▶ About this task
In the entries below, every line that contains "file" must be located and copied.

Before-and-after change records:
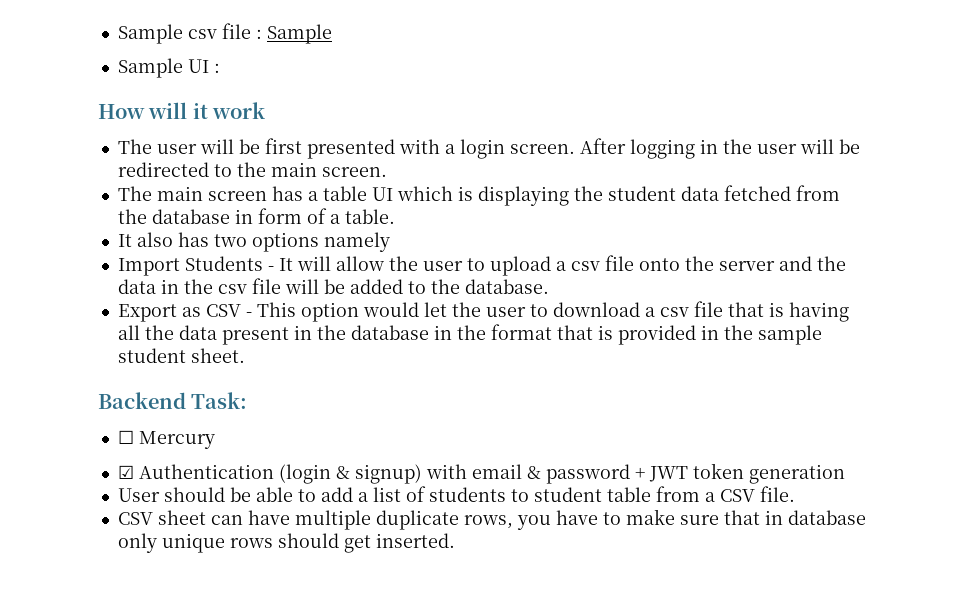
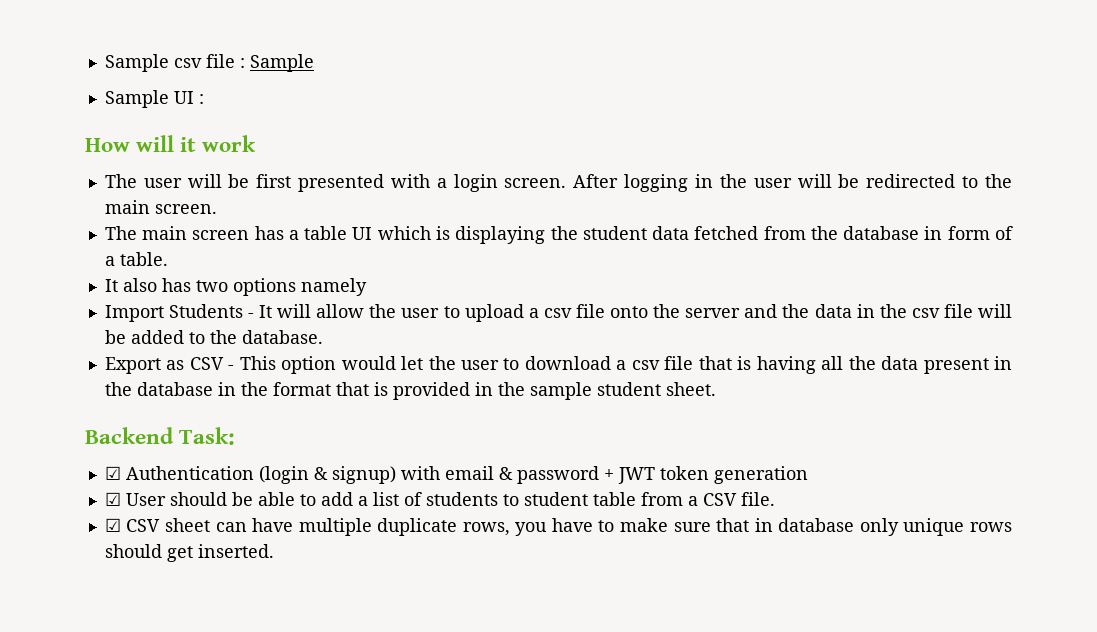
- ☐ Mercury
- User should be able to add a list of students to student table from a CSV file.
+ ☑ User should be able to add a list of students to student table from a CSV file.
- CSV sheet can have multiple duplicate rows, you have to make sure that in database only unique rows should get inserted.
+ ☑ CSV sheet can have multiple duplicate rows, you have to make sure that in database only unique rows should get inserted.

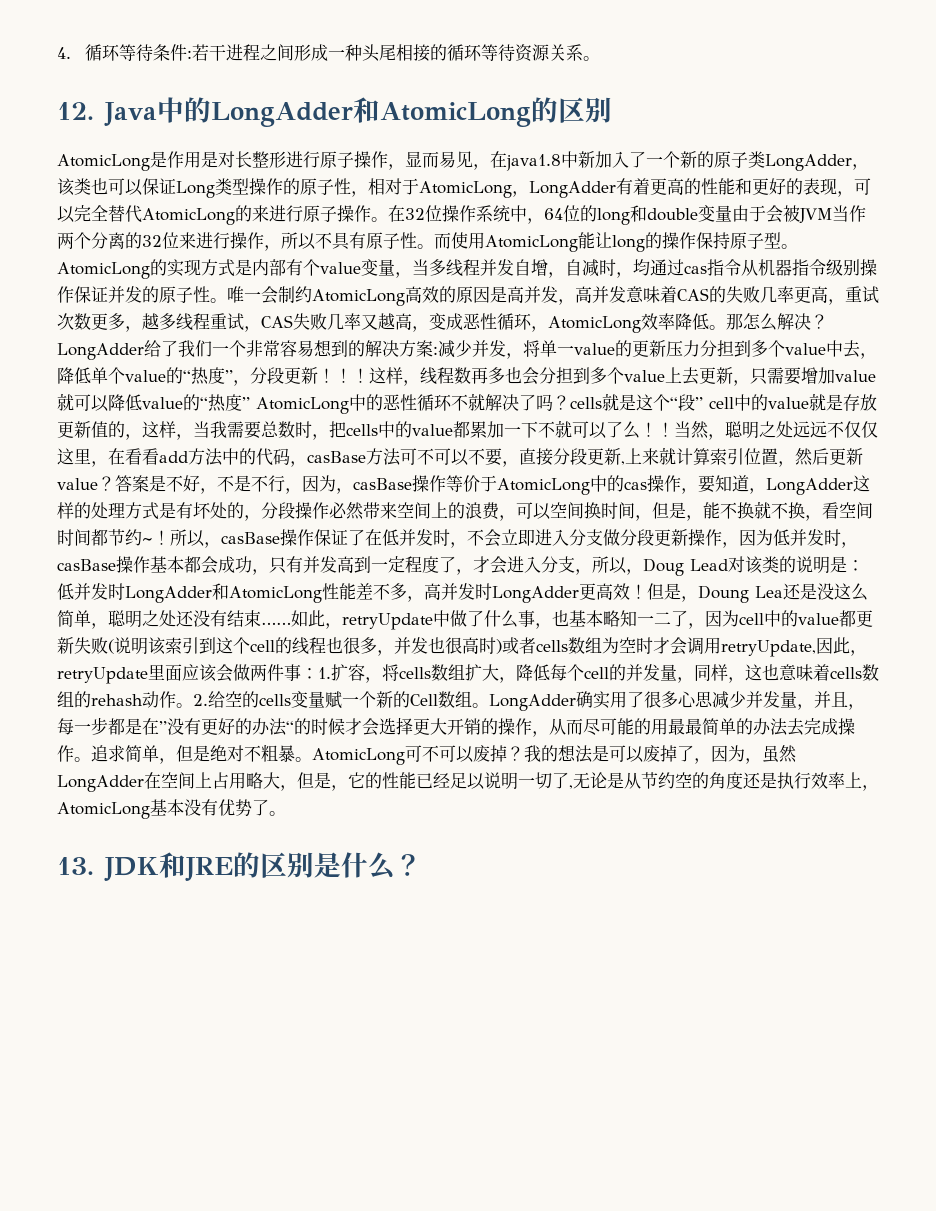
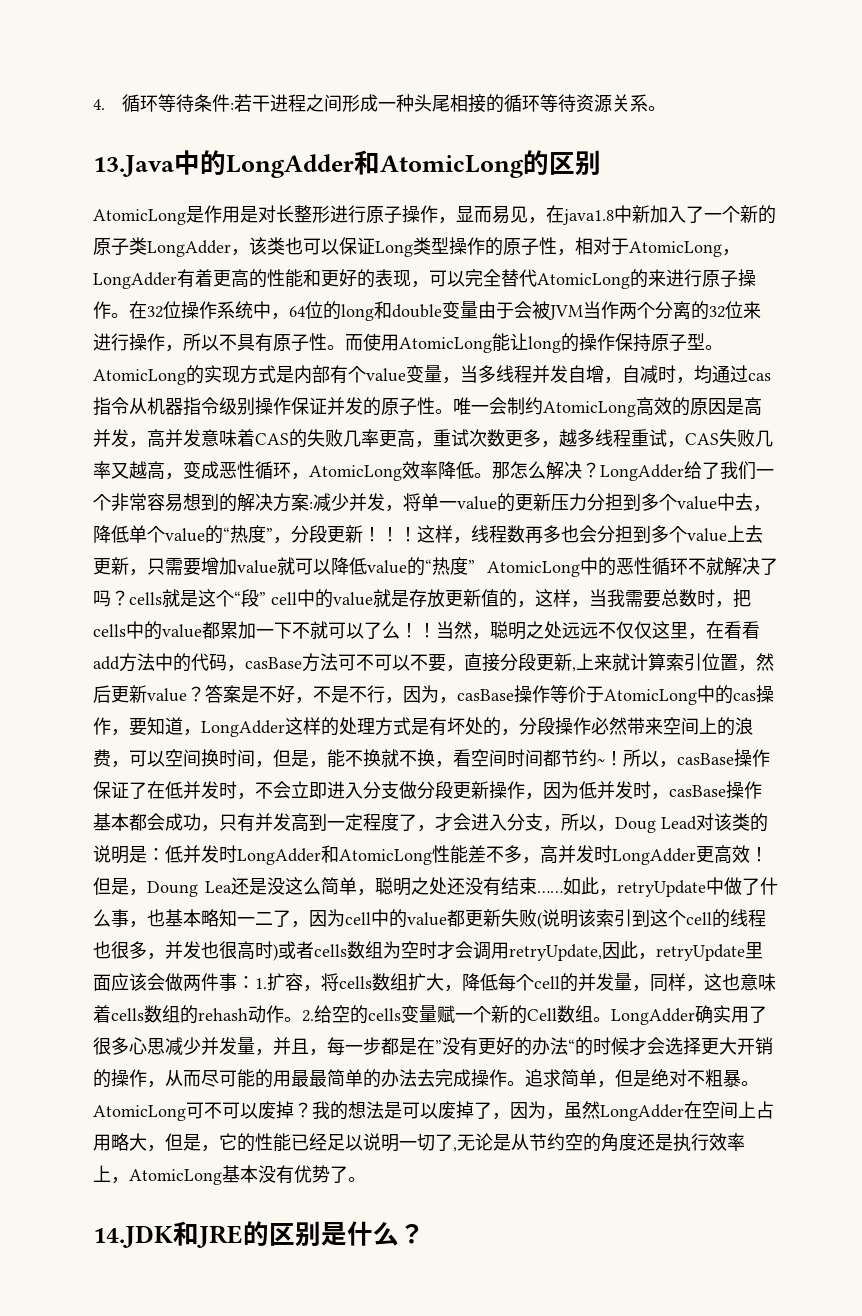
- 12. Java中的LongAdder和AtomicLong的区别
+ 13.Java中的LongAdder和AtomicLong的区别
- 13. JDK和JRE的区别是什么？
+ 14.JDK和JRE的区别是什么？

▶ Answer to the problem
- User should be able to add a list of students to student table from a CSV file.
+ ☑ User should be able to add a list of students to student table from a CSV file.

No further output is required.